José Carlos spilled the ashtray with a clumsy brush of his arm; he was shaking violently. Fernando moved quickly to sweep the ash into his hands.

“They shot me, Negro! They killed me!” José Carlos brought his hand down hard against the table, slapping it loudly. “They shot me with blanks! They played at killing me!”

“They dragged me back to the dressing room. I smelled from my own piss and shit. My friends there held me. Someone threw water on me. You’re alive, they said, but I didn’t believe them. No bullet touched you, they said, but I knew I had felt it. I spent three days dead, Fernando. Three days…”

José Carlos’s voice was thin and smoky. “That’s what they’re going to do to you.”

“What do we do, Perucho?” Fernando took his hand and squeezed. “You’re home. We’re alive.”

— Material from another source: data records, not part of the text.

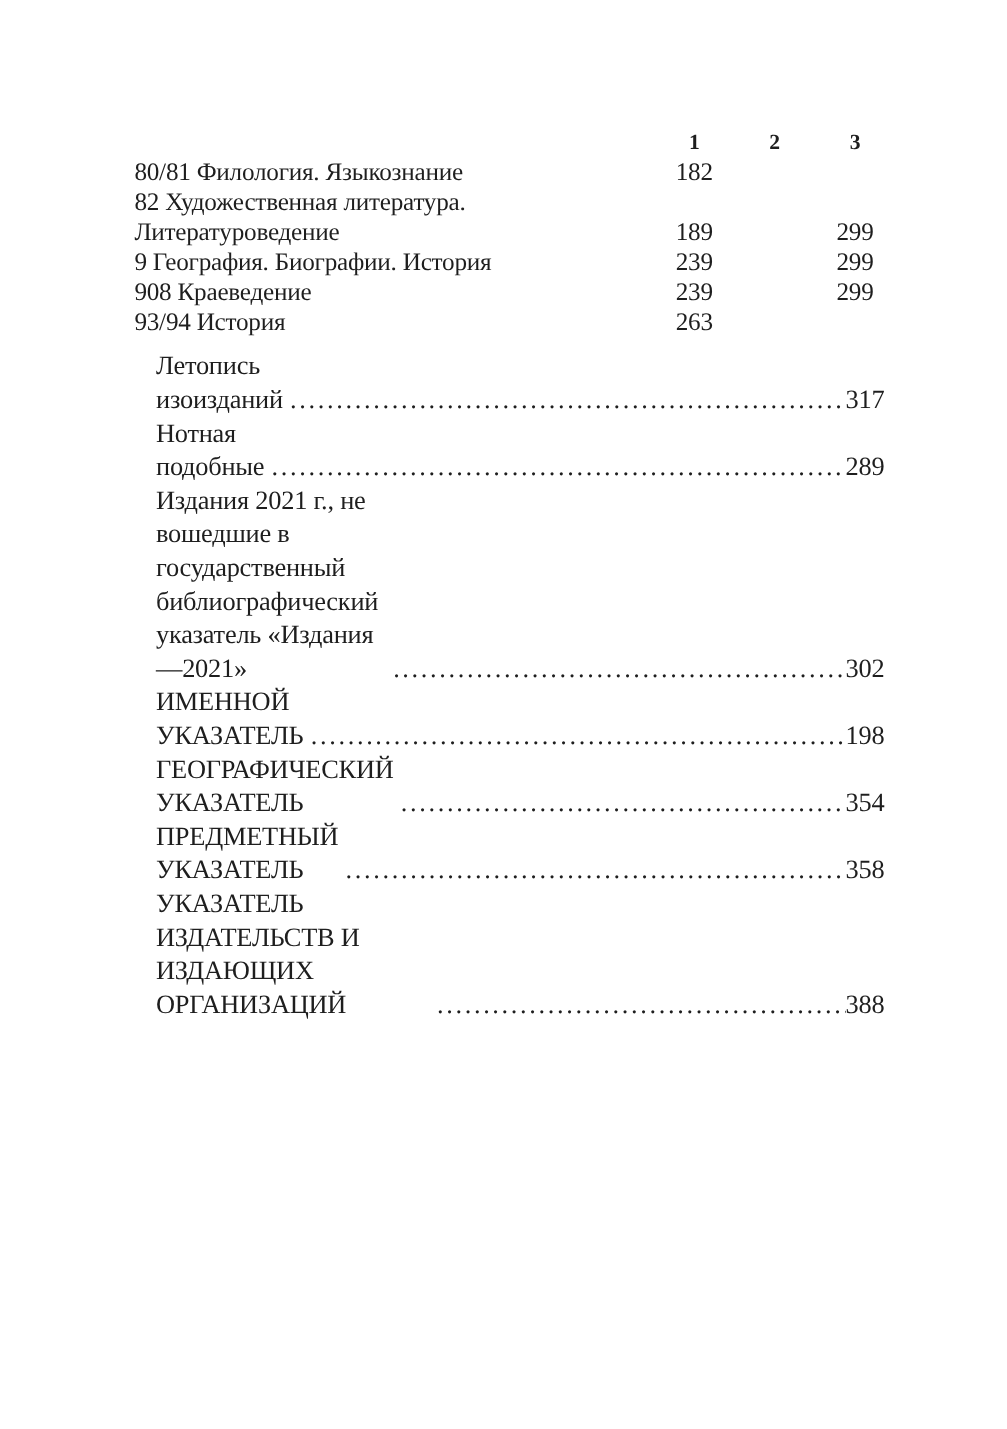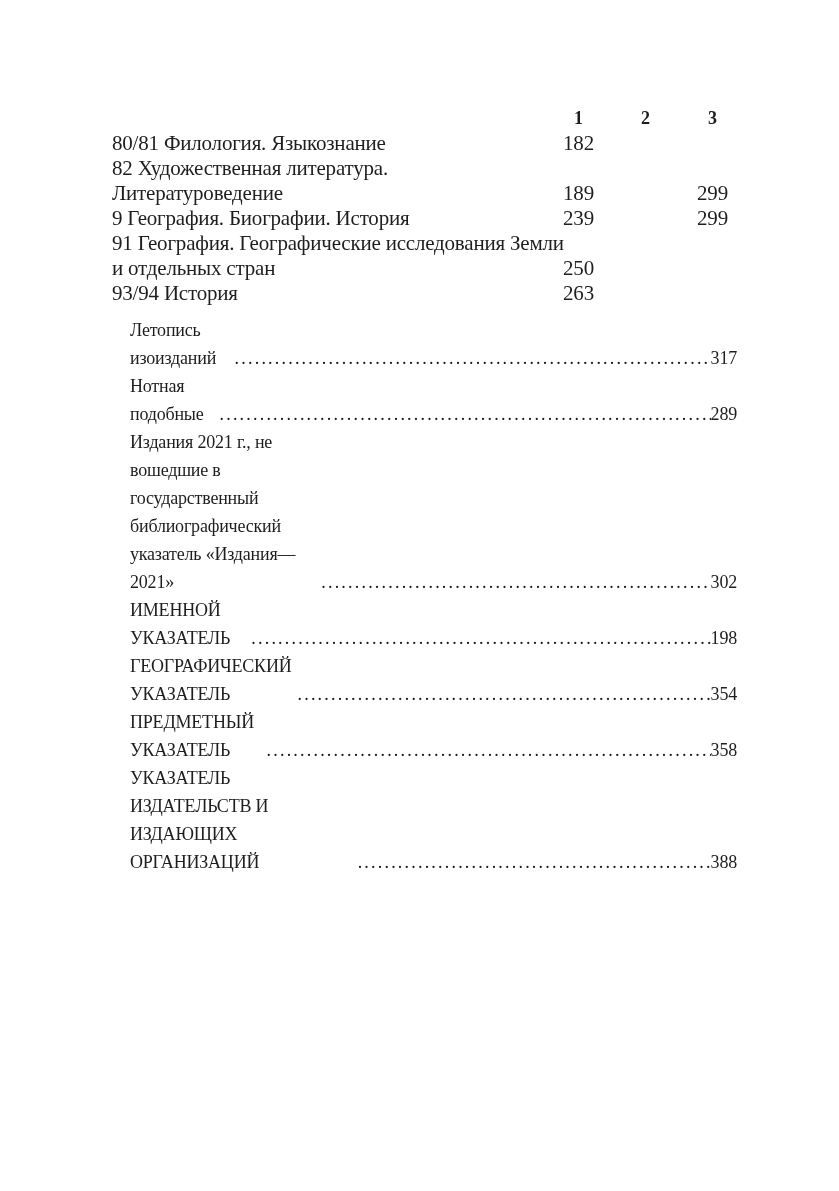"908 Краеведение" tr { html: none -> <tr> <td>908 Краеведение</td> <td>239</td> <td></td> <td>299</td> </tr> }
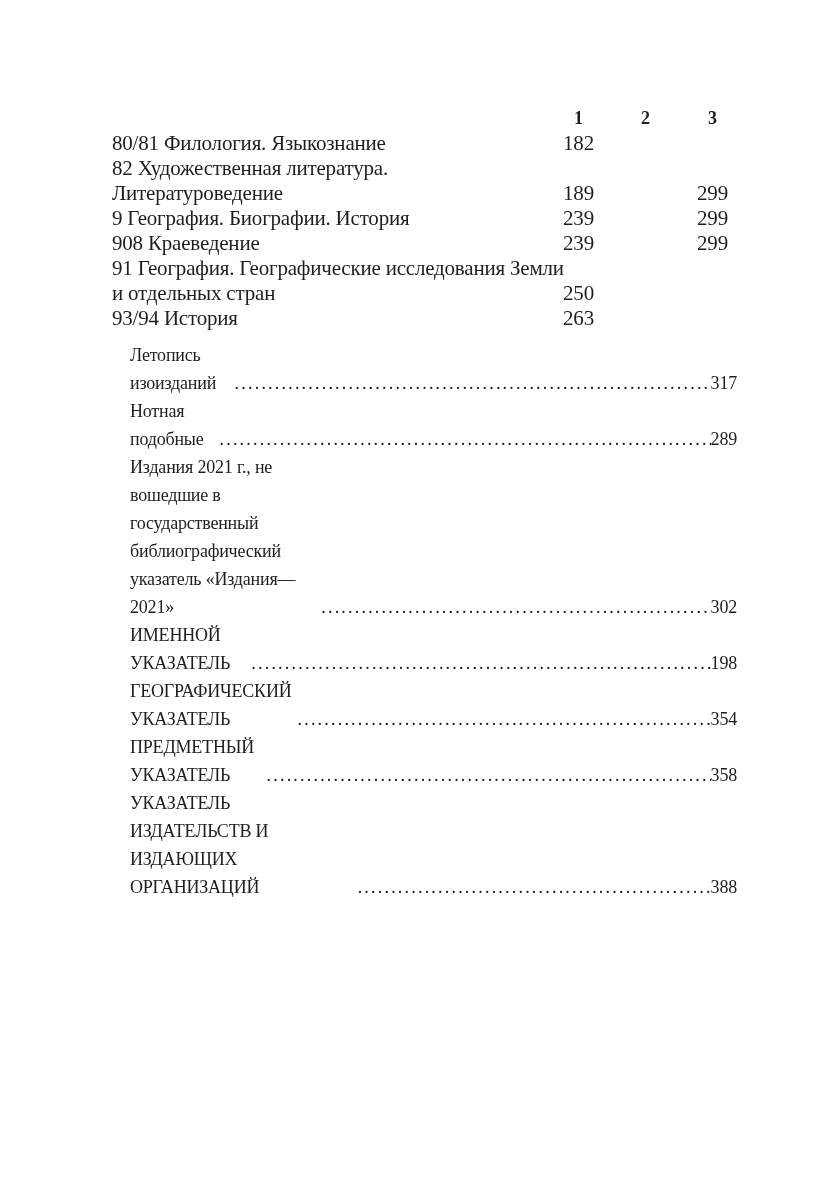"91 География. Географические" tr { html: <tr> <td>91 География. Географические исследования Земли и отдельных стран</td> <td>250</td> <td></td> <td></td> </tr> -> none }
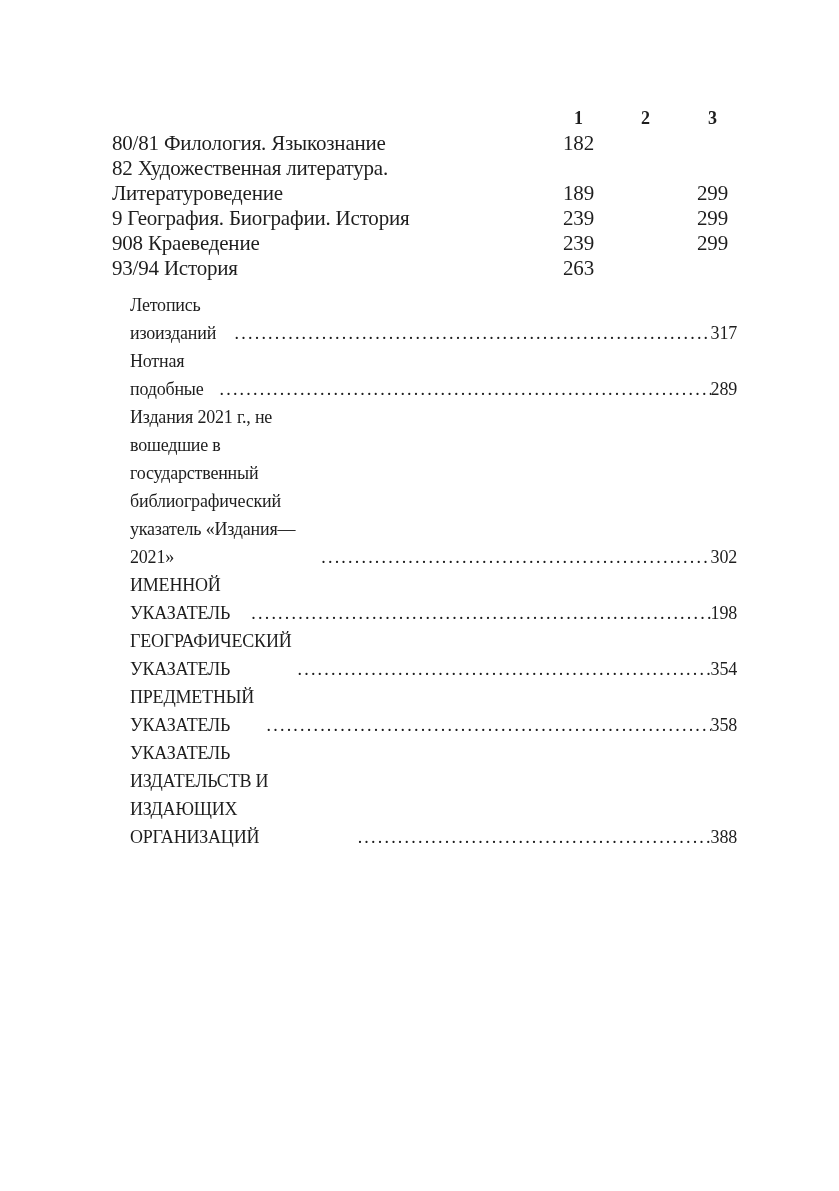"Летопись изоизданий" .toc { font-size: 18px -> 22px }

José Carlos shook his head, and coughing loudly, put out his cigarette. “It’s simple, Negro. The side with guns always wins.”

VII. To Lima, 1965

Then there was the bus that took Fernando to Lima. It was the kind of contraption held together by ingenuity, built from salvaged parts with the practiced art of making do. Learn what the engine can handle and disregard its feelings, its wishes, and its whims.

Repairs were cruel surgeries of convenience, and the bus grew hardened, indifferent, and ran from spite and disgust, crossing Andean passes, wheezing and cursing the broad-bowed freighter that brought it from Germany, the United States, or Sweden. Soon the seats were cracked and choking with dust, the windows rattled with each bump, each pothole, each patch of rough stones. The passengers rode, somehow coaxing sleep from the nauseating pounding of metal and glass, and the murderous odors of diesel.

This is how Fernando came to Lima at age seventeen: wearing a brown sweater over a modest button-up, with blue slacks and black shoes worn thin at the heels. Riding that bus, seated in the back row with six others, a mishmash collection of souls on one or another of life’s various errands: to buy, to sell, to visit, to marry, to find, and more than a few, to forget.

Young people climbed onto the bus in the dead of night, leaving behind bankrupt and miserable villages of adobe houses and cold fields of cotton and maize. They carried a change of clothes, a picture, a little food, a plastic comb, a letter of introduction, a bag of coca leaves, or a crucifix. They dropped their bundles in the aisle and stood for twelve hours, until the sun was up and roaring, the bus warm and drowsy with heat, and still they stood, beads of sweat forming on their lips and on their temples. Fernando watched them. They were his contemporaries. His countrymen. He watched them pull a few soles from their pockets, haggle with the driver, shake their heads, and point their fingers. Their skin toughened by the sun and the wind. Some spoke only Quechua and some seemed not to speak at all.